The conditions in which homeless people live, which make hygiene and social distancing difficult if not impossible, are considered circumstances that aggravate their chances of becoming infected.
The catchment area for the hospital is 122,808, meaning that the homeless have an incidence (cases per 100,000 people) of 650, while the population in general has an incidence of 194 – more than three times lower.
However what comes after infection is somewhat counter-intuitive.
The study admits that its sample size is small (14 homeless and 42 not homeless) but outcomes appear to confound expectations.
Compared to non-homeless patients, the homeless were four times more likely to smoke,
nearly ten times more likely to suffer from alcoholism, 37 times more likely to be treated with methadone for opioid and six times more likely to have neurological diseases.

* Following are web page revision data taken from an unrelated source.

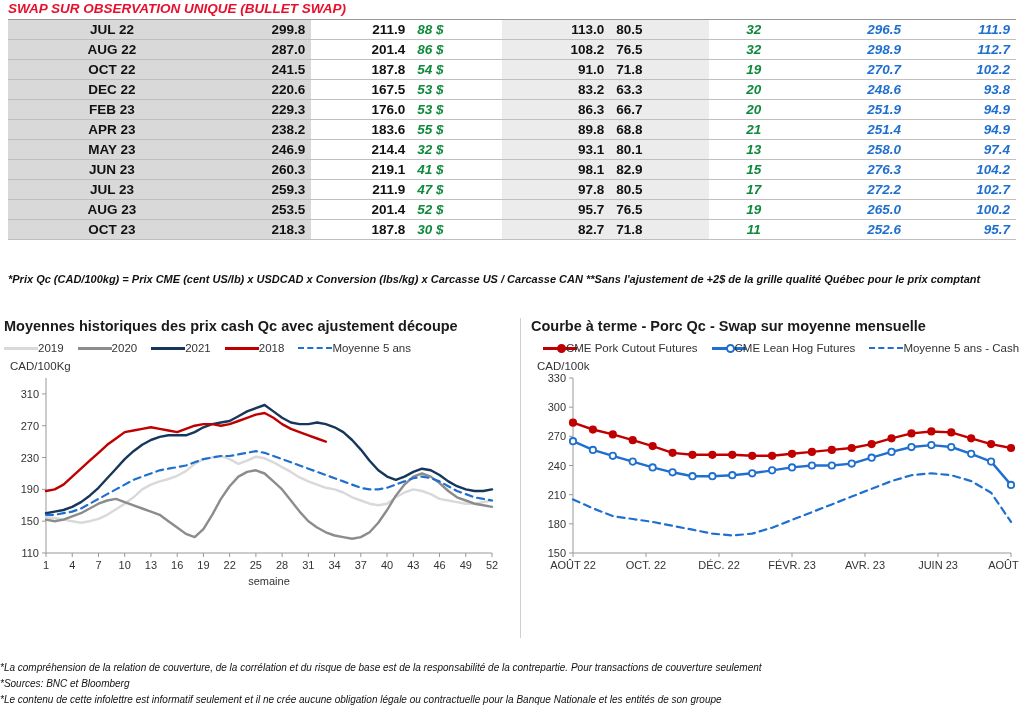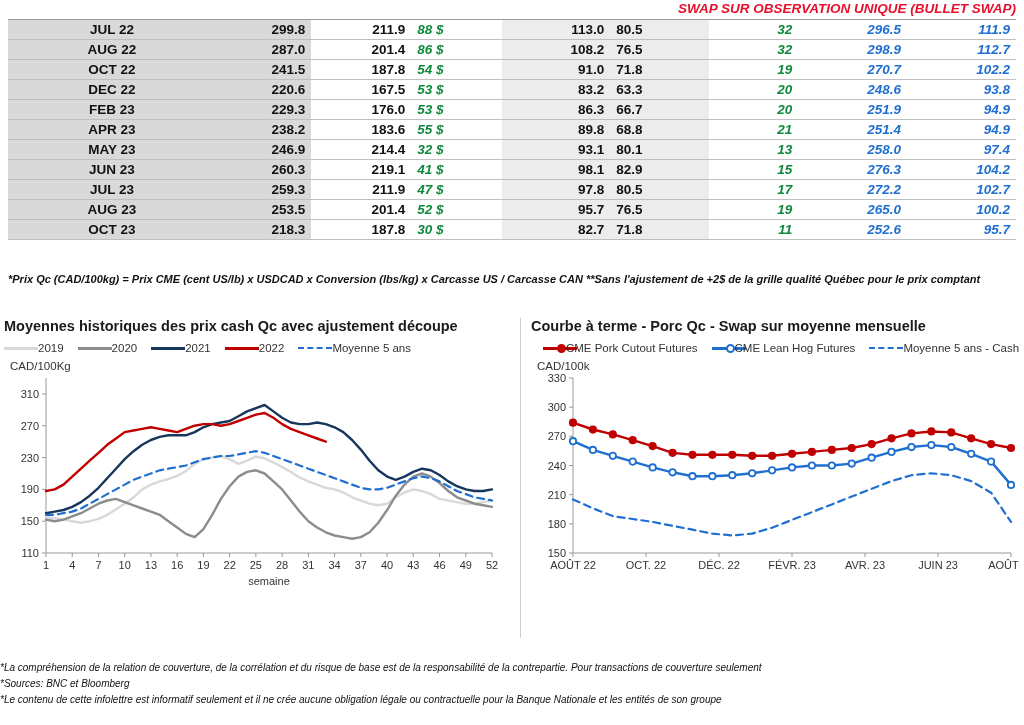"SWAP SUR OBSERVATION UNIQUE (BULLET" .table-title { text-align: right -> left }
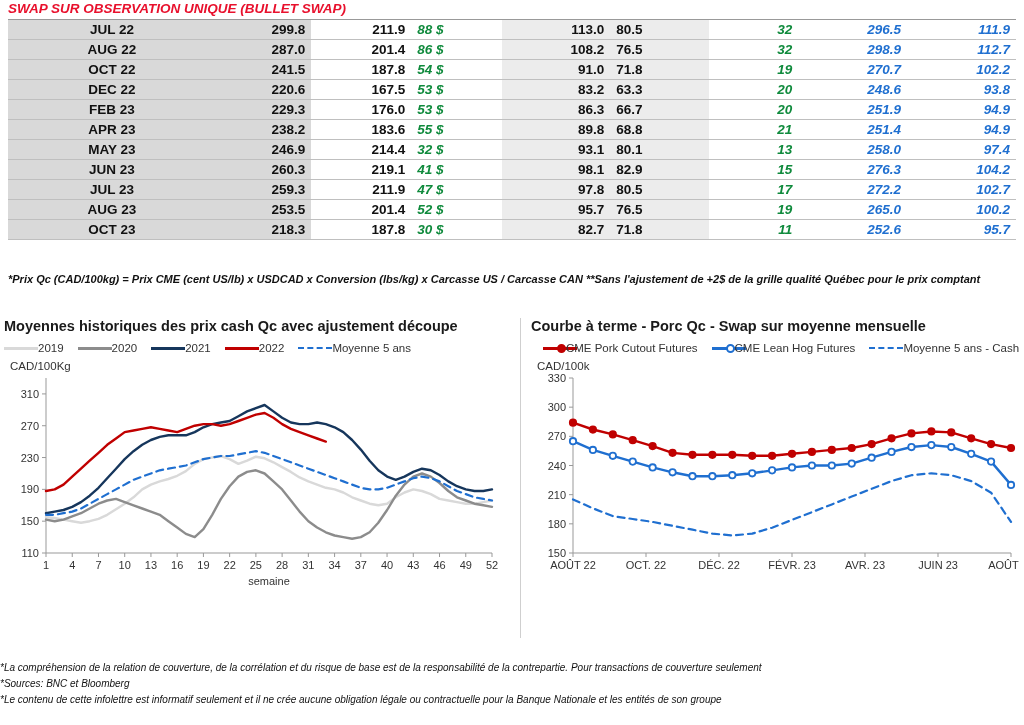"32" td.c6 { text-align: right -> center }
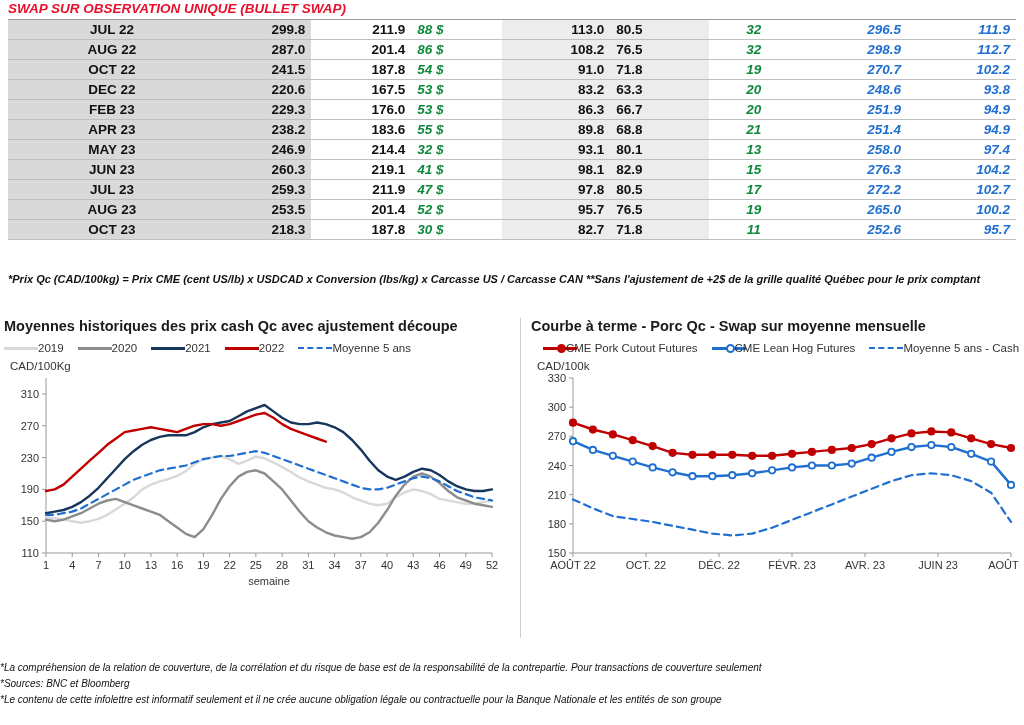"2022" span { text: 2022 -> 2018 }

At the same time, both groups had similar high levels of risk factors for Covid-19 complications: heart disease, diabetes and high blood pressure.
However when it came to patient outcomes, the homeless consistently did better than the non-homeless.
Roughly the same length of time between symptoms appearing and admission. Half the likelihood of being admitted to ICU; 2.7 times less chance of being placed on a ventilator; 10 days spent in ICU compared with 15 for the non-homeless group; a median of six days in hospital compared to 11, and 14.3% mortality for the homeless compared to 19.5% for the control group.
“Our results illustrate the urgent need for implementing strategies in order to stop the spread of COVID-19 in homeless population,” the study concludes.
“Strategies based on wide scale preventing, screening and managing COVID-19 infection have shown efficiency in reducing SARS-CoV-2 transmission among homeless people.”